Slowing Down to Go Fast: The Undervalued Aerobic System

Cyclist on empty road approaching a turn, pine trees in background

Physiological indicators imply much about the preparedness and performance of endurance athletes. To effectively train for an endurance event, or coach an athlete who is competing in one, accurate physiological data is paramount to guide and monitor training performance and intensity. Aerobic system development, and understanding the aerobic threshold (AeT), is perhaps the single best determiner of performance for an endurance athlete. The basis of the training consists of prescribing load intensity and volume in cycles that will, over time, result in the permanent adaptation of the body and thus enhance endurance (Lipárová & Brodáni, 2015). 

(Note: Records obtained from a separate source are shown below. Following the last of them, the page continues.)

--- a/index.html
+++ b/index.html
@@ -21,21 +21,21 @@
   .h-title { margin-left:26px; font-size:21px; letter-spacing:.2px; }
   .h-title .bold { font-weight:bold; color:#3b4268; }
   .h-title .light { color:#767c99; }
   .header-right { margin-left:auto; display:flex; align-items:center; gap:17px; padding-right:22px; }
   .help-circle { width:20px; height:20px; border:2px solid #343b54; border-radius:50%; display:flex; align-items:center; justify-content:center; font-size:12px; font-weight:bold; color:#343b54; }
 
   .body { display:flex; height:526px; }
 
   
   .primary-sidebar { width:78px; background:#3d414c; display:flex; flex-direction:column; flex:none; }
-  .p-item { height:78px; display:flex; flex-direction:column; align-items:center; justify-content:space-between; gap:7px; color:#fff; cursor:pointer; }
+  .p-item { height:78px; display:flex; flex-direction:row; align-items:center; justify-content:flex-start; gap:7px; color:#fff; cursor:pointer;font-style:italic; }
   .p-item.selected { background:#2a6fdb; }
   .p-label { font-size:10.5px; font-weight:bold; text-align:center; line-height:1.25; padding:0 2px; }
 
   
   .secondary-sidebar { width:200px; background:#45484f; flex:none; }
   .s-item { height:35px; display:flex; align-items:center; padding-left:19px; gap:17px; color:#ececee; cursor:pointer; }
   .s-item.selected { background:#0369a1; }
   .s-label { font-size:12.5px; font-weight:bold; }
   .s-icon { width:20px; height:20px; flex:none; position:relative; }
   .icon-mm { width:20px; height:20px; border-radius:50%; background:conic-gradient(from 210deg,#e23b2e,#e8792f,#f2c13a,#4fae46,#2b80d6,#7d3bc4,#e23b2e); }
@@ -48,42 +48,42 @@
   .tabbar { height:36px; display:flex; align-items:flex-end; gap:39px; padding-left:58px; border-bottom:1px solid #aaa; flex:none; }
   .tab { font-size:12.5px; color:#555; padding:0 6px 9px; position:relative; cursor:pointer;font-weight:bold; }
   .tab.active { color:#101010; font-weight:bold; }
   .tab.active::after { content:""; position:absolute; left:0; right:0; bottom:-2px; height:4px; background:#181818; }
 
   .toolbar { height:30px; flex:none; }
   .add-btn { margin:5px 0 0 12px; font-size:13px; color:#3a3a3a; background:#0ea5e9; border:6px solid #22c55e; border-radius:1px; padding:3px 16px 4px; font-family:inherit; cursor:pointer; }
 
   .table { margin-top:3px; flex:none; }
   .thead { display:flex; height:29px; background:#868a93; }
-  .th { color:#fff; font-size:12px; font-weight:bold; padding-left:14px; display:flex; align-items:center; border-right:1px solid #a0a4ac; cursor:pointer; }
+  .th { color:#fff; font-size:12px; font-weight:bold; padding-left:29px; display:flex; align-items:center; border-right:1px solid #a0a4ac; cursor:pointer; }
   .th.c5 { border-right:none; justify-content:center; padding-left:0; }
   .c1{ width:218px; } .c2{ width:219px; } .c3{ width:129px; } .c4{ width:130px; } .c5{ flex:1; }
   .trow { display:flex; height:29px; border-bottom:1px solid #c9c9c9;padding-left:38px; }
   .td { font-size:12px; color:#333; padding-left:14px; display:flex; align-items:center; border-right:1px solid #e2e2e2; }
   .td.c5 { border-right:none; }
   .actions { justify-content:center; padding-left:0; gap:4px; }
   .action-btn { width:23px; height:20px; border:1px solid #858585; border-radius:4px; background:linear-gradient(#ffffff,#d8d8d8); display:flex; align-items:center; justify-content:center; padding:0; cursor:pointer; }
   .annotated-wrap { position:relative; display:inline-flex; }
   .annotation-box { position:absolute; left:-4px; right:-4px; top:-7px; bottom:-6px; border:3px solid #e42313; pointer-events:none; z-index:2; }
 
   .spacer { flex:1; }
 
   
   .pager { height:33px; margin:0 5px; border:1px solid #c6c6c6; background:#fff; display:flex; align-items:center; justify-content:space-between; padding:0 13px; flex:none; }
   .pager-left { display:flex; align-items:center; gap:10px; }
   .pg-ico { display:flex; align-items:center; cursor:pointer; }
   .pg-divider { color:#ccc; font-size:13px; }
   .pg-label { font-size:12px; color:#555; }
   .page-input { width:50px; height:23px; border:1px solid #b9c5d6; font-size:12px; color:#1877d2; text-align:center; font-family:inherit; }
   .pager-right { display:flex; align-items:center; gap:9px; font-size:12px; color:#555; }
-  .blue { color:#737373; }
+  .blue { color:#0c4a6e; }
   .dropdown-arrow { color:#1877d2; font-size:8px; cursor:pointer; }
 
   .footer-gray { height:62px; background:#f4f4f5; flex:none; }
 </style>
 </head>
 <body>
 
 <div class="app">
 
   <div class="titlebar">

The Fundamentals of the Aerobic System 

The aerobic system development primarily involves increased stroke volume, increasing enzymes that use oxygen to convert fat to energy, increasing readily available fuel stores at the muscle level, increasing the size and number of mitochondria, increasing capillary density in the muscle to improve oxygen transport. In more science-specific terms, aerobic threshold represents the level of effort at which anaerobic energy pathways start helping out with energy production. For endurance athletes, having an increased AeT is critical for an athlete to train longer and further. AeT refers to the intensity after which the body begins to rely increasingly on carbohydrates, and decreases its use of fat as energy. At this effort level, the body relies mainly upon Type 1 endurance muscles. When working below AeT, the body contains enough oxygen to function without producing significant amounts of lactate and other associated byproducts that build up with higher intensity exercise. Above AeT, breathing increases, and lactate levels start to rise, along with a bit more muscle damage. That is: above-aerobic-threshold training takes longer to recover from. 

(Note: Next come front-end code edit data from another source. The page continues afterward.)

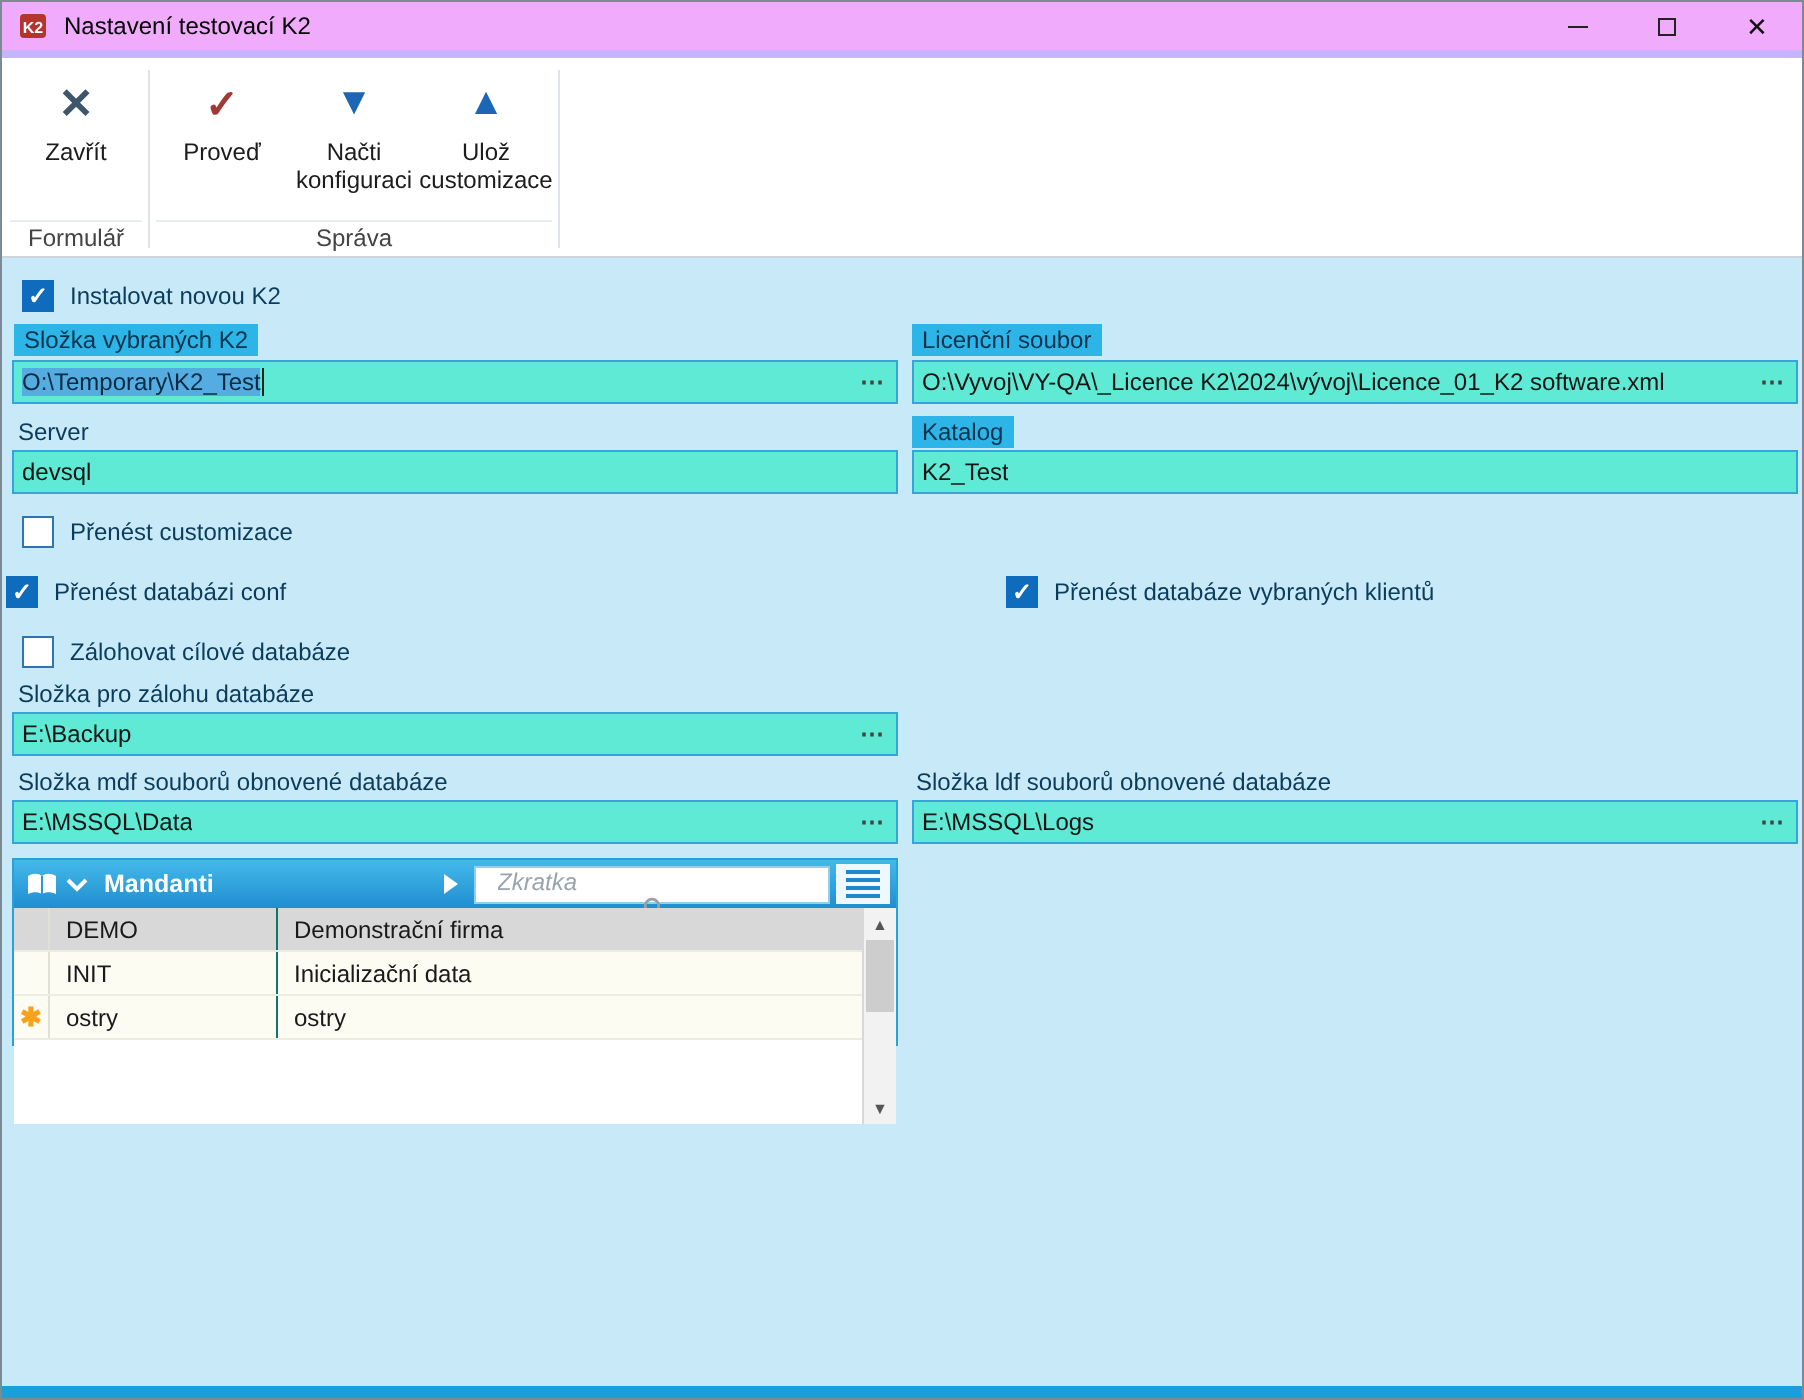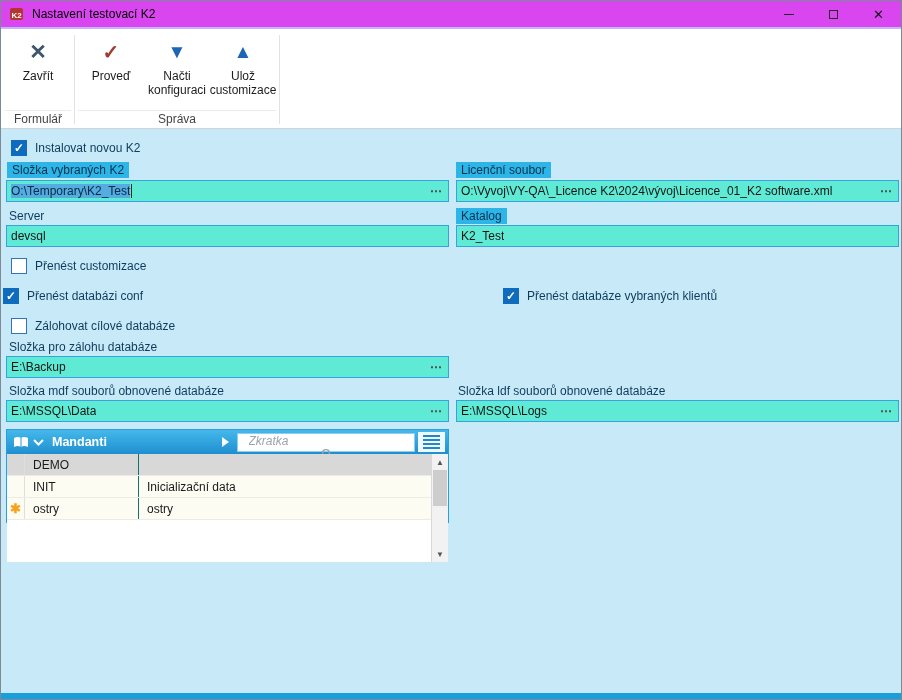--- a/index.html
+++ b/index.html
@@ -2,21 +2,21 @@
 <html><head>
 <meta charset="utf-8">
 <style>
   * { margin:0; padding:0; box-sizing:border-box; }
   html,body { font-family:"Liberation Sans", sans-serif; }
   body { background:#e8e8e8; }
 
   .window { position:relative; width:902px; height:700px; border:1px solid #7b8a94; background:#fff; overflow:hidden; }
 
   
-  .titlebar { height:28px; display:flex; align-items:center; background:#d946ef; border-bottom:2px solid #c4b5fd; }
+  .titlebar { height:28px; display:flex; align-items:center; background:#f0abfc; border-bottom:4px solid #c4b5fd; }
   .app-icon { width:16px; height:16px; margin-left:8px; flex:0 0 auto; }
   .title { margin-left:7px; font-size:12px; color:#000; }
   .win-controls { margin-left:auto; display:flex; height:100%; }
   .win-btn { width:45px; height:100%; display:flex; align-items:center; justify-content:center; color:#111; cursor:default; }
   .min-glyph { width:10px; height:1px; background:#222; }
   .max-glyph { width:9px; height:9px; border:1px solid #222; }
   .close-glyph { font-size:13px; line-height:1; color:#111; }
 
   
   .ribbon { height:100px; background:#fff; border-bottom:1px solid #cdd5da; display:flex; align-items:stretch; padding:2px 0 0 4px; }
@@ -235,20 +235,21 @@
             <i></i>
             <i></i>
             <i></i>
             <i></i>
           </span>
       </div>
       <div class="gbody">
         <div class="grow selected" style="top:0;">
           <span class="gm"></span>
           <span class="gc">DEMO</span>
+          <span class="gn">Demonstrační firma</span>
         </div>
         <div class="grow" style="top:22px;">
           <span class="gm"></span>
           <span class="gc">INIT</span>
           <span class="gn">Inicializační data</span>
         </div>
         <div class="grow" style="top:44px;">
           <span class="gm">✱</span>
           <span class="gc">ostry</span>
           <span class="gn">ostry</span>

How can an athlete improve performance through aerobic threshold?

In most endurance sports, the development of aerobic endurance is essential, and represents 60-85% of the total training volume (Lipárová & Brodáni, 2015). The training zone associated with the aerobic system is between 75-85% of the individuals' maximum capacity (Gabrys et al., 2017). When an athlete trains too often above his or her AeT and below his anaerobic threshold (AT) there can be repercussions both in health and long-term aerobic development. The increased stress of training above AeT often causes an increase of stress in the body through the production of the stress hormone cortisol, which can cause higher levels of muscle breakdown. The training benefits between the two thresholds are similar to those of below AeT but the stress on the body is higher. If the stress on the body continues without adequate recovery, the body often breaks down through fatigue and injury associated with overtraining. By comparison, the benefits of a higher intensity effort do not kick in until an athlete is training above AT. Training at AeT or just below strengthens endurance muscles and improves the body's ability to use fat as fuel, which enables the athlete to utilize this efficient energy type at higher effort levels.

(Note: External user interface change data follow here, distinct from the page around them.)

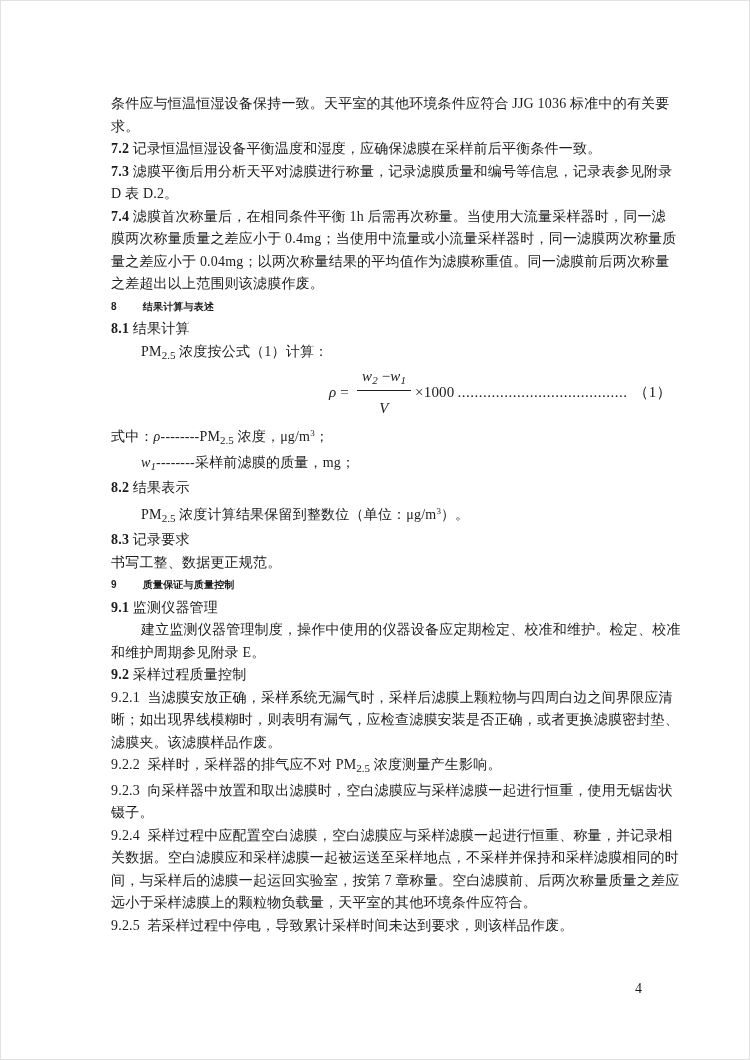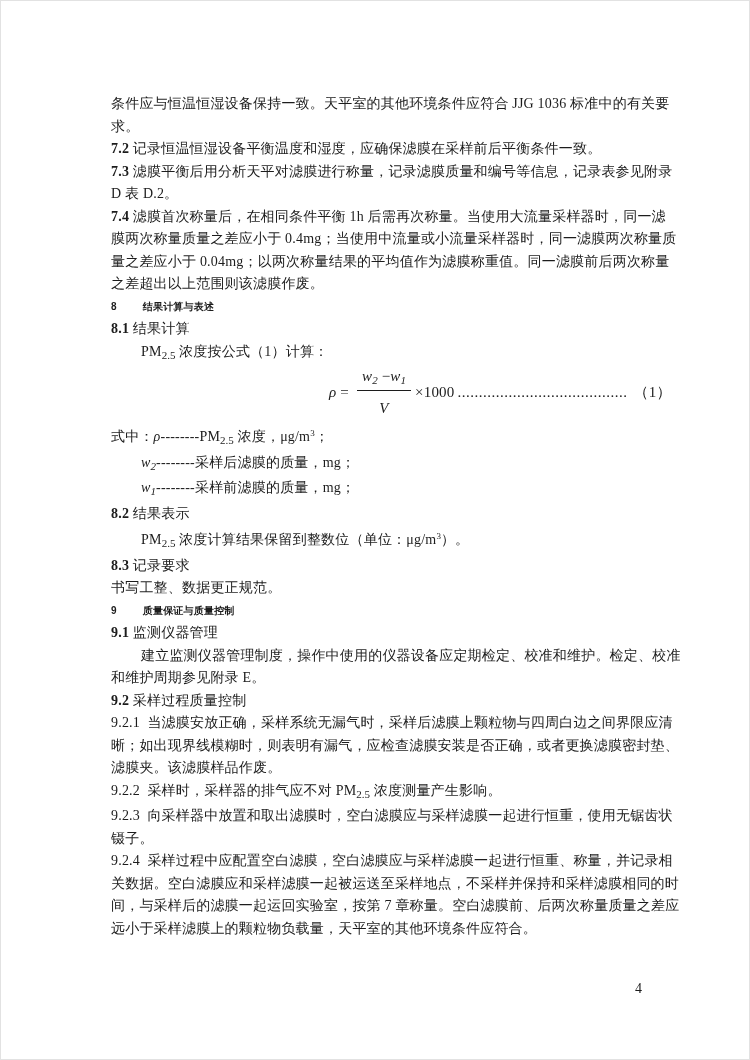--- a/index.html
+++ b/index.html
@@ -73,36 +73,36 @@
       <div class="line body"><span>D 表 D.2。</span></div>
       <div class="line body"><span class="b">7.4</span><span> 滤膜首次称量后，在相同条件平衡 1h 后需再次称量。当使用大流量采样器时，同一滤</span></div>
       <div class="line body"><span>膜两次称量质量之差应小于 0.4mg；当使用中流量或小流量采样器时，同一滤膜两次称量质</span></div>
       <div class="line body"><span>量之差应小于 0.04mg；以两次称量结果的平均值作为滤膜称重值。同一滤膜前后两次称量</span></div>
       <div class="line body"><span>之差超出以上范围则该滤膜作废。</span></div>
       <div class="line h1"><span class="hnum">8</span><span class="htitle">结果计算与表述</span></div>
       <div class="line body"><span class="b">8.1</span><span> 结果计算</span></div>
       <div class="line ind"><span>PM</span><span class="sub">2.5</span><span> 浓度按公式（1）计算：</span></div>
       <div class="line formula-line"><span><span class="i">ρ</span><span> = </span></span><span class="frac"><span class="fnum"><span class="i">w</span><span class="i sub">2</span><span> −</span><span class="i">w</span><span class="i sub">1</span></span><span class="fden"><span class="i">V</span></span></span><span><span>×1000</span></span><span class="dots">........................................</span><span class="flabel">（1）</span></div>
       <div class="line body"><span>式中：</span><span class="i">ρ</span><span>--------</span><span>PM</span><span class="sub">2.5</span><span> 浓度，μg/m</span><span class="sup">3</span><span>；</span></div>
-      <div class="line ind"><span class="i">w</span><span class="i sub">2</span><span>--------采样后滤膜的质量，mg；</span></div>
       <div class="line ind"><span class="i">w</span><span class="i sub">1</span><span>--------采样前滤膜的质量，mg；</span></div>
       <div class="line body"><span class="b">8.2</span><span> 结果表示</span></div>
       <div class="line ind"><span>PM</span><span class="sub">2.5</span><span> 浓度计算结果保留到整数位（单位：μg/m</span><span class="sup">3</span><span>）。</span></div>
       <div class="line body"><span class="b">8.3</span><span> 记录要求</span></div>
       <div class="line body"><span>书写工整、数据更正规范。</span></div>
       <div class="line h1"><span class="hnum">9</span><span class="htitle">质量保证与质量控制</span></div>
       <div class="line body"><span class="b">9.1</span><span> 监测仪器管理</span></div>
       <div class="line ind"><span>建立监测仪器管理制度，操作中使用的仪器设备应定期检定、校准和维护。检定、校准</span></div>
       <div class="line body"><span>和维护周期参见附录 E。</span></div>
       <div class="line body"><span class="b">9.2</span><span> 采样过程质量控制</span></div>
       <div class="line body"><span>9.2.1</span><span>  当滤膜安放正确，采样系统无漏气时，采样后滤膜上颗粒物与四周白边之间界限应清</span></div>
       <div class="line body"><span>晰；如出现界线模糊时，则表明有漏气，应检查滤膜安装是否正确，或者更换滤膜密封垫、</span></div>
       <div class="line body"><span>滤膜夹。该滤膜样品作废。</span></div>
       <div class="line body"><span>9.2.2</span><span>  采样时，采样器的排气应不对 PM</span><span class="sub">2.5</span><span> 浓度测量产生影响。</span></div>
       <div class="line body"><span>9.2.3</span><span>  向采样器中放置和取出滤膜时，空白滤膜应与采样滤膜一起进行恒重，使用无锯齿状</span></div>
       <div class="line body"><span>镊子。</span></div>
       <div class="line body"><span>9.2.4</span><span>  采样过程中应配置空白滤膜，空白滤膜应与采样滤膜一起进行恒重、称量，并记录相</span></div>
       <div class="line body"><span>关数据。空白滤膜应和采样滤膜一起被运送至采样地点，不采样并保持和采样滤膜相同的时</span></div>
       <div class="line body"><span>间，与采样后的滤膜一起运回实验室，按第 7 章称量。空白滤膜前、后两次称量质量之差应</span></div>
       <div class="line body"><span>远小于采样滤膜上的颗粒物负载量，天平室的其他环境条件应符合。</span></div>
+      <div class="line body"><span>9.2.5</span><span>  若采样过程中停电，导致累计采样时间未达到要求，则该样品作废。</span></div>
     </div>
   <div class="page-number">4</div>
 </div>
 
 </body></html>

A common misconception related to the aerobic system is that long slow distance (LSD) workouts are the best way to develop the aerobic system. By itself, LSD workouts are not enough to effectively improve the aerobic system; in fact, an athlete must challenge his or her AeT to develop the aerobic system to its best potential. A typical week for an endurance runner would consist of only two days spent above AeT with all other days spent at it. Though this depends on the individual athlete, phase of training cycle, and time of race season. Using this approach allows the athlete to build aerobic volume while minimizing injury risk.

Aerobic system development, and knowing the AeT, along with the Anaerobic Threshold, is perhaps the single best determiner of performance for an endurance athlete. It can seem counter-intuitive to focus on lower intensity aerobic endurance; however, performance for endurance races overwhelmingly relies on aerobic fitness and effective aerobic metabolism. Improving aerobic fitness is a long-term project and can initially feel slow, but when training adaptations begin to accumulate, the payoff is evident. 

  1. Gabrys, T., Garnys, M., Szmatlan-Gabrys, U., Stanisz, L., Rzepka, R., & Lukasiewicz, A. (2017). Results of intensity variable effort on condition of polish national team cross country MTB cyclists. Journal of Science and Cycling, 6(3), 25-27.
  2. Lipárová, S., & Brodáni, J. (2015). Dynamics of the aerobic and anaerobic threshold in relation to training load in cross triathlon. Journal of Physical Education and Sport, 15(4), 619-626.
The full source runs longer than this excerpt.